Items listed in a dataset:

- - - - - - -

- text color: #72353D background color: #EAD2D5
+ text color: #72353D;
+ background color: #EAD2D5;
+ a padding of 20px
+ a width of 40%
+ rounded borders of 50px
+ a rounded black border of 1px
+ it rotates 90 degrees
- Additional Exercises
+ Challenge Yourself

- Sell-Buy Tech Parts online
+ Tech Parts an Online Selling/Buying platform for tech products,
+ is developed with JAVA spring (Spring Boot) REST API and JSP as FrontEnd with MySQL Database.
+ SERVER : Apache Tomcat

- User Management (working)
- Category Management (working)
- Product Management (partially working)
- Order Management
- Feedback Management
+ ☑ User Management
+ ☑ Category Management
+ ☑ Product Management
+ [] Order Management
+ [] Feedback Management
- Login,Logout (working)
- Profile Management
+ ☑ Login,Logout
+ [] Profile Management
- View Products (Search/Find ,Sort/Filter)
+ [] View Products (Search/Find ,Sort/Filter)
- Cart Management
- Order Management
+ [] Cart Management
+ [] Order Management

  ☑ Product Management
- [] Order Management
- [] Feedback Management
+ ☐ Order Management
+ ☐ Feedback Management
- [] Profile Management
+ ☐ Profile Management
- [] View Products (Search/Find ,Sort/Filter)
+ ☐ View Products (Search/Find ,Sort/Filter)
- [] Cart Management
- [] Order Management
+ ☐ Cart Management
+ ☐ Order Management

- - - - - - -

* [EXERCISE AIM]:
Going through the data, tally the lines containing "Parts" and report only the result.

* [ANSWER TO THE EXERCISE]:
2